=== Material for the task ===
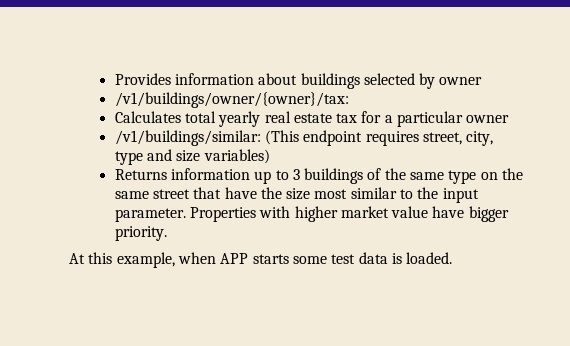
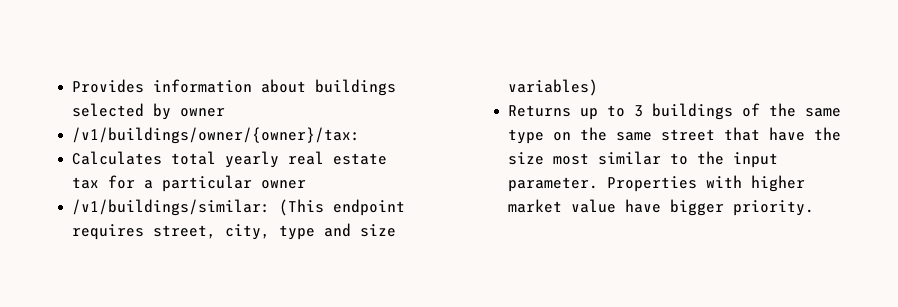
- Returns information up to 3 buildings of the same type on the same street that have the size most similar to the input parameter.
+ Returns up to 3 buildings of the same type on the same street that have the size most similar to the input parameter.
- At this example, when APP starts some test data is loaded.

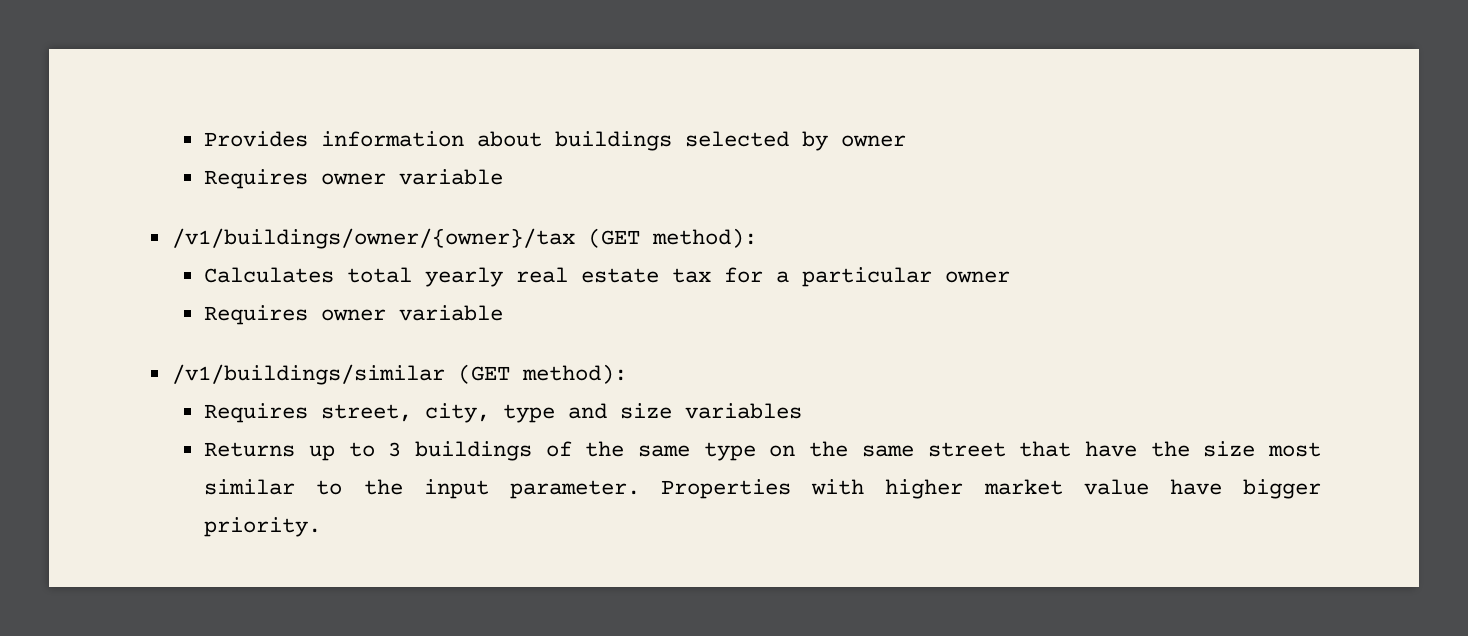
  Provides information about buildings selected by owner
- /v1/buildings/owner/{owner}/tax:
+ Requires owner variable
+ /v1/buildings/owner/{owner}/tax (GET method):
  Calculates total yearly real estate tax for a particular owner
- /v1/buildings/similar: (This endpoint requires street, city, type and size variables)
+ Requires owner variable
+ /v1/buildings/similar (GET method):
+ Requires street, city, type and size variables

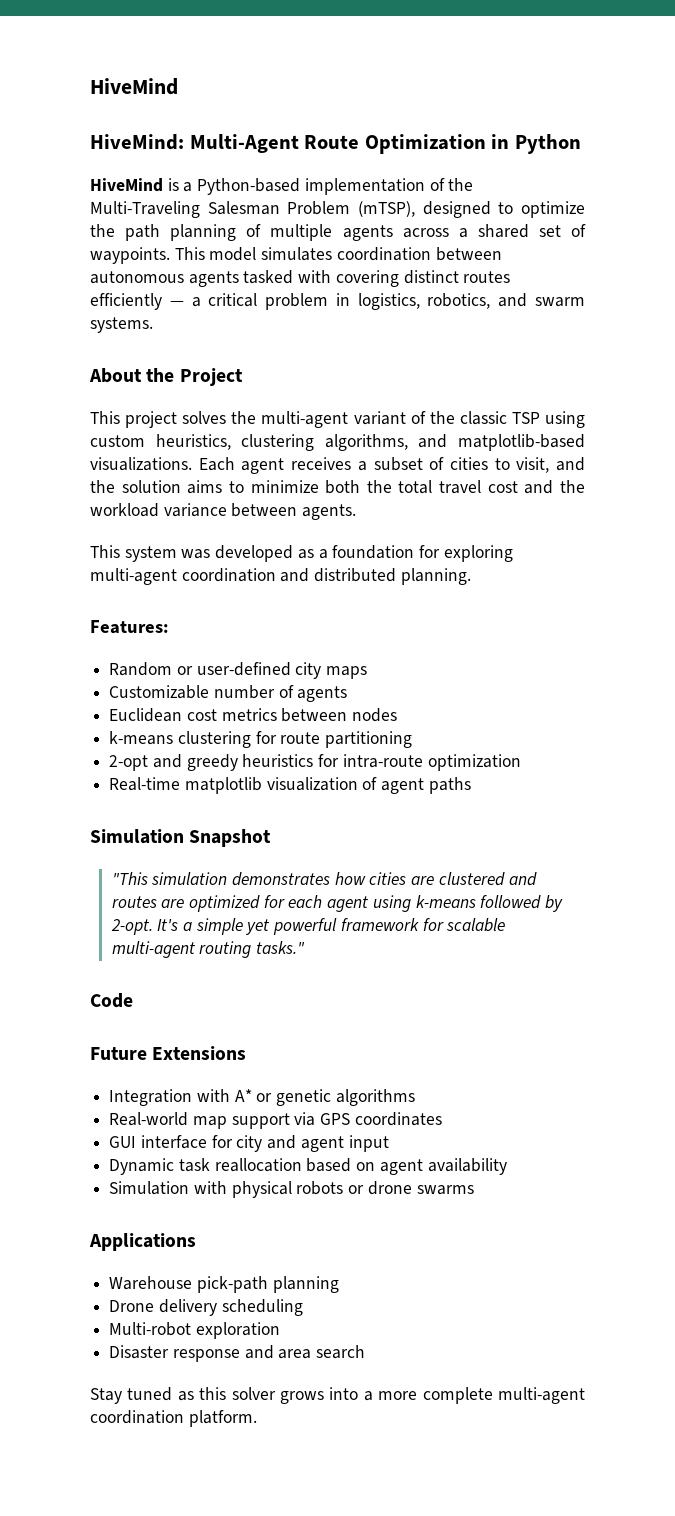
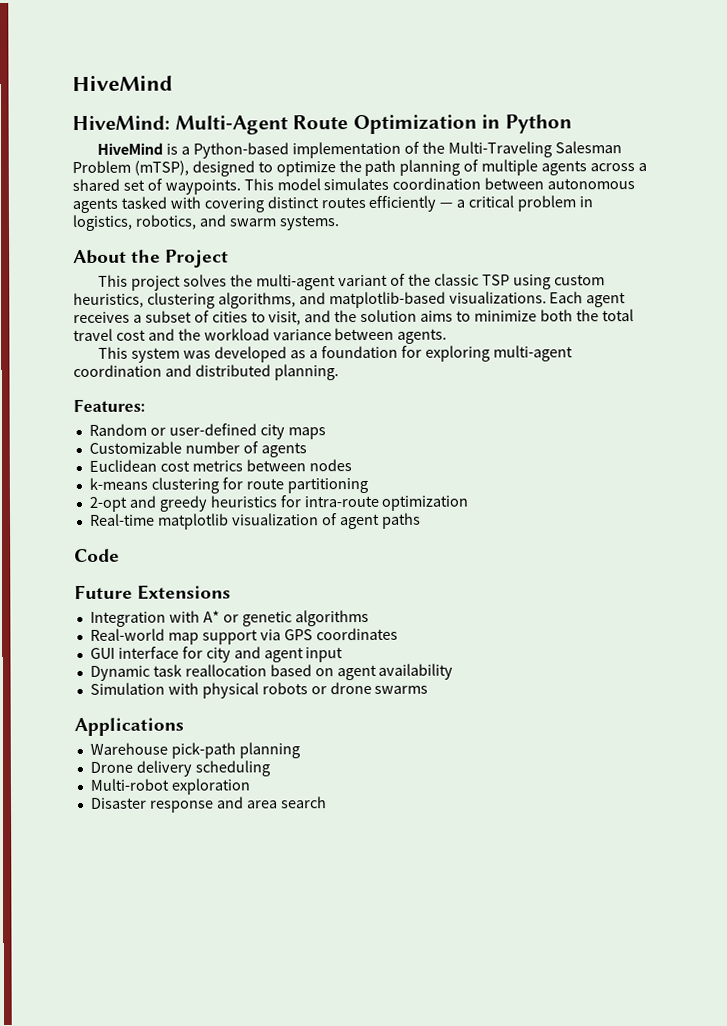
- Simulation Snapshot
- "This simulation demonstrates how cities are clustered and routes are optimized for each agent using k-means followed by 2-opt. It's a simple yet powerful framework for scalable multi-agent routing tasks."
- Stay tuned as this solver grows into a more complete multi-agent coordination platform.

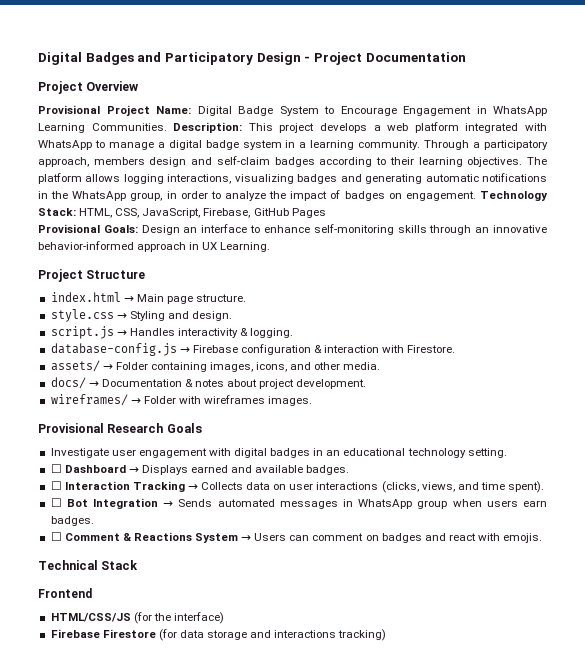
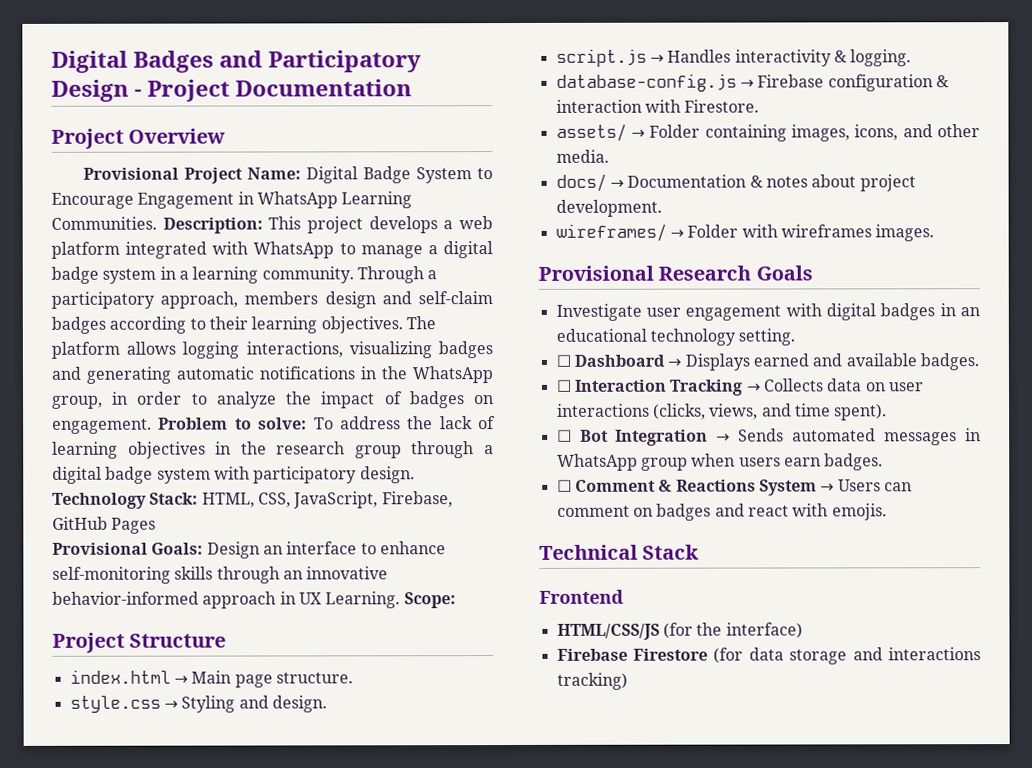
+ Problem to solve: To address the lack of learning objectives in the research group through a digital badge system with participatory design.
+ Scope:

=== Task instructions ===
Each entry above must be printed exactly, apart from its pictures.

=== Solution to this task ===
- Returns information up to 3 buildings of the same type on the same street that have the size most similar to the input parameter.
+ Returns up to 3 buildings of the same type on the same street that have the size most similar to the input parameter.
- At this example, when APP starts some test data is loaded.

  Provides information about buildings selected by owner
- /v1/buildings/owner/{owner}/tax:
+ Requires owner variable
+ /v1/buildings/owner/{owner}/tax (GET method):
  Calculates total yearly real estate tax for a particular owner
- /v1/buildings/similar: (This endpoint requires street, city, type and size variables)
+ Requires owner variable
+ /v1/buildings/similar (GET method):
+ Requires street, city, type and size variables

- Simulation Snapshot
- "This simulation demonstrates how cities are clustered and routes are optimized for each agent using k-means followed by 2-opt. It's a simple yet powerful framework for scalable multi-agent routing tasks."
- Stay tuned as this solver grows into a more complete multi-agent coordination platform.

+ Problem to solve: To address the lack of learning objectives in the research group through a digital badge system with participatory design.
+ Scope:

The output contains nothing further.